Most therapists work with children ages 4 and up, since the exercises require some ability to follow instructions and practice independently. However, older children and even teenagers can still see significant benefits.


Is myofunctional therapy the same as speech therapy?


They overlap but aren’t identical. Speech therapy focuses on sound production and language skills, while myofunctional therapy targets the underlying muscle patterns that affect tongue posture, swallowing, and breathing. Some speech therapists are also trained in myofunctional therapy.


Does insurance cover myofunctional therapy?


Coverage varies by plan and provider. Some medical and dental insurance plans cover myofunctional therapy when it’s prescribed for a diagnosed condition. Check with your insurance provider for details specific to your plan.


Can myofunctional therapy help with thumb sucking?

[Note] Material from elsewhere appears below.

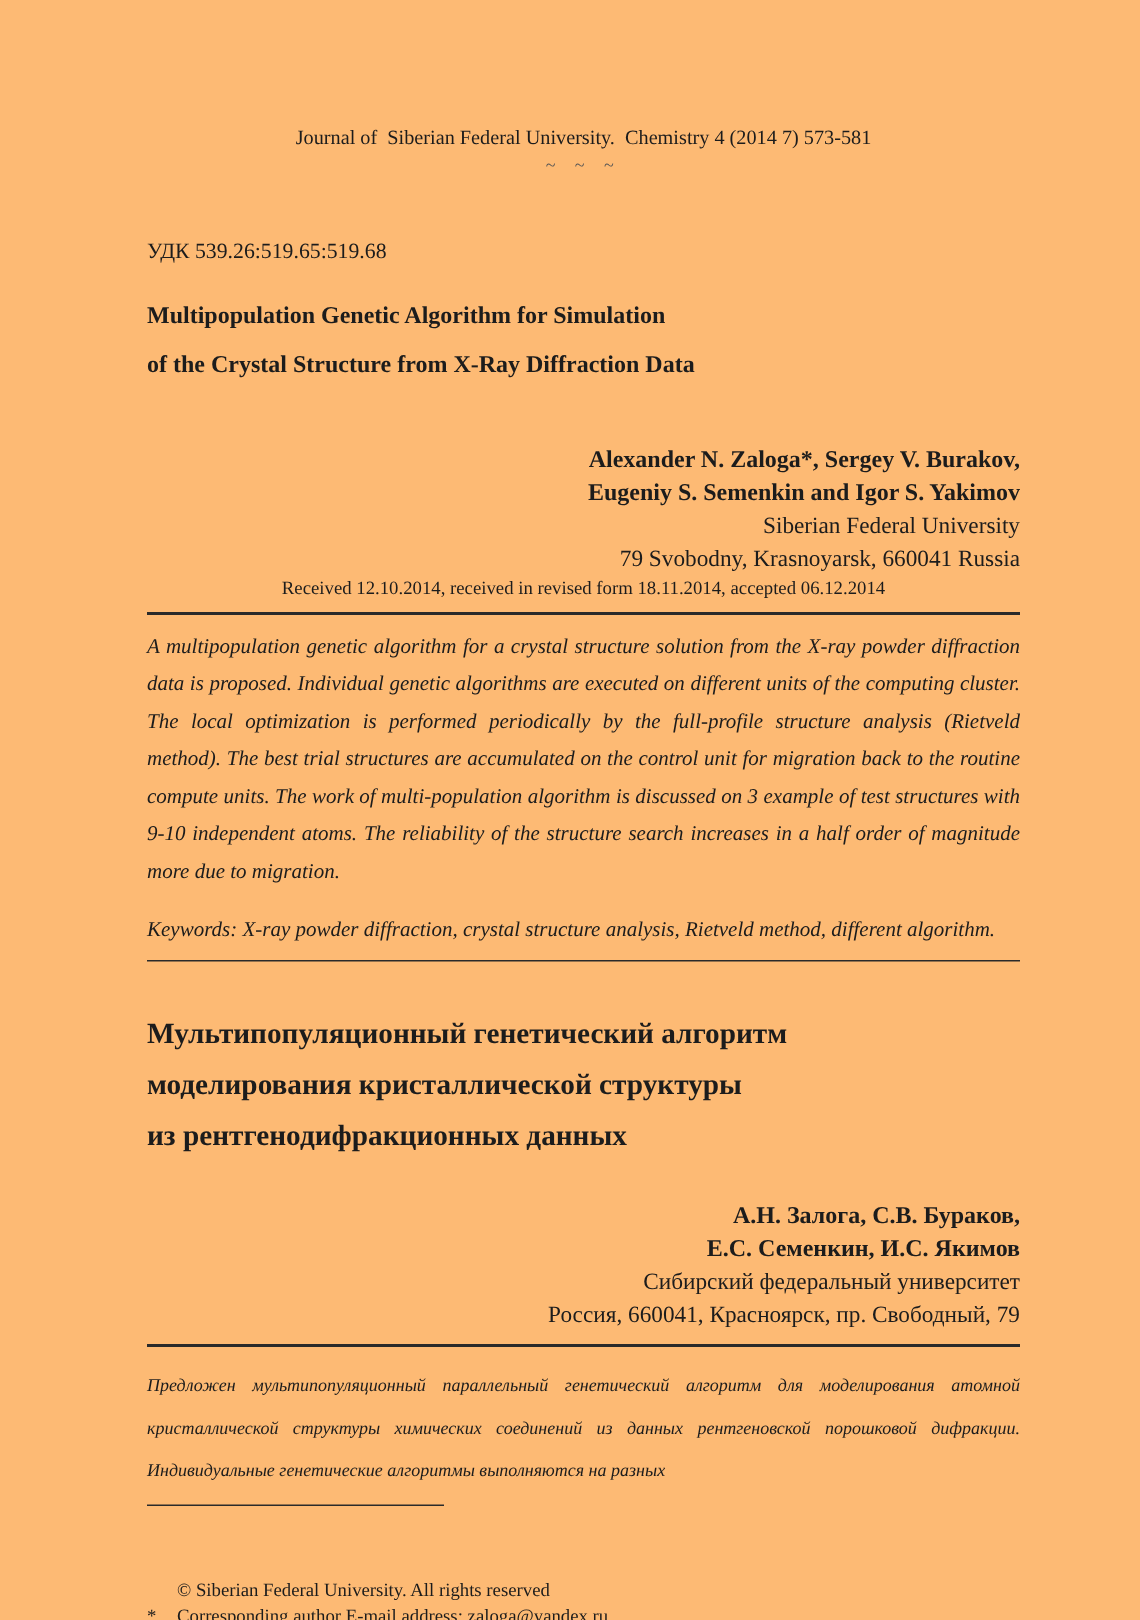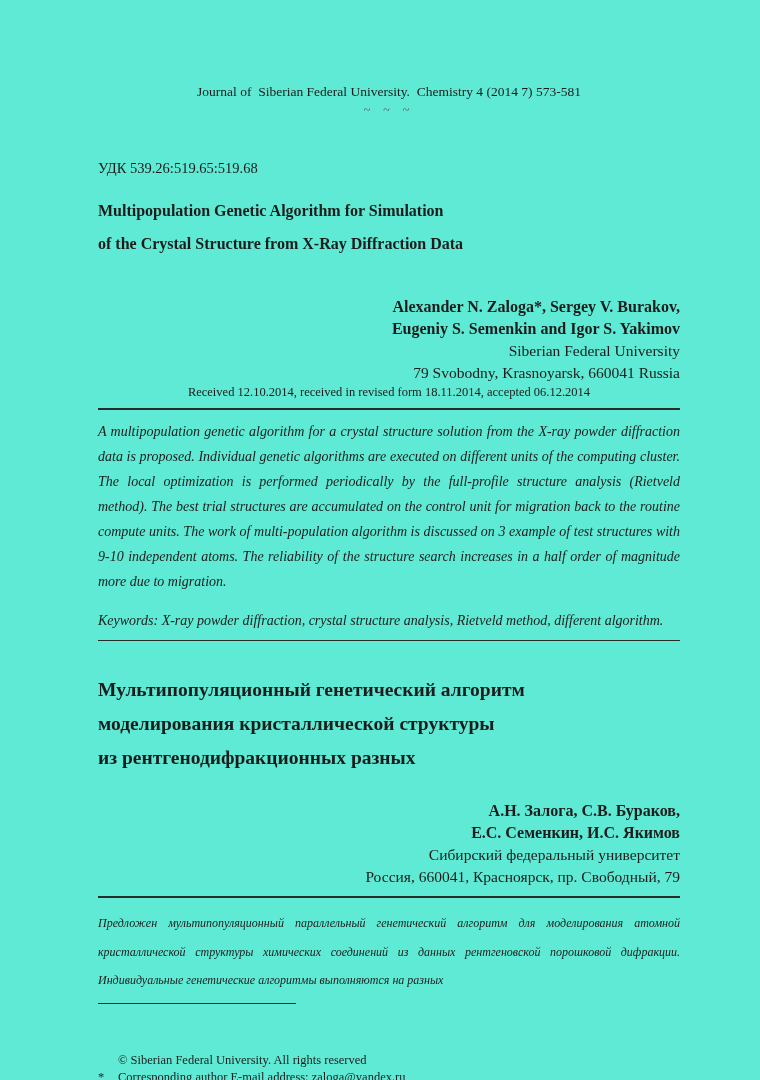"Journal of Siberian Federal University." .page { background: #5eead4 -> #fdba74 }
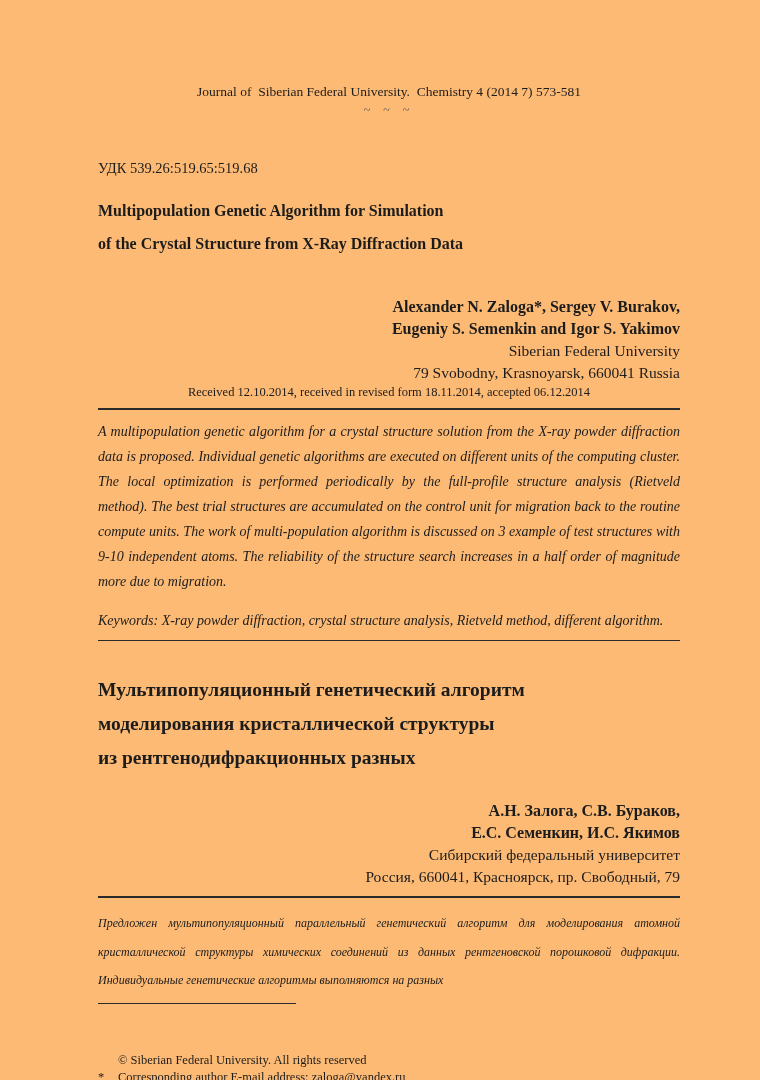"из рентгенодифракционных разных" div { text: разных -> данных }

Yes. Myofunctional therapy addresses the oral habits and muscle patterns that often drive prolonged thumb or finger sucking. By retraining resting tongue posture and improving lip seal, the need for the sucking habit often diminishes naturally.


Will my child need a frenectomy before starting therapy?


If a tongue tie or lip tie is restricting movement, releasing it first gives the exercises a better chance of success. Your child’s therapist and pediatric dentist can work together to determine the right sequence of treatment.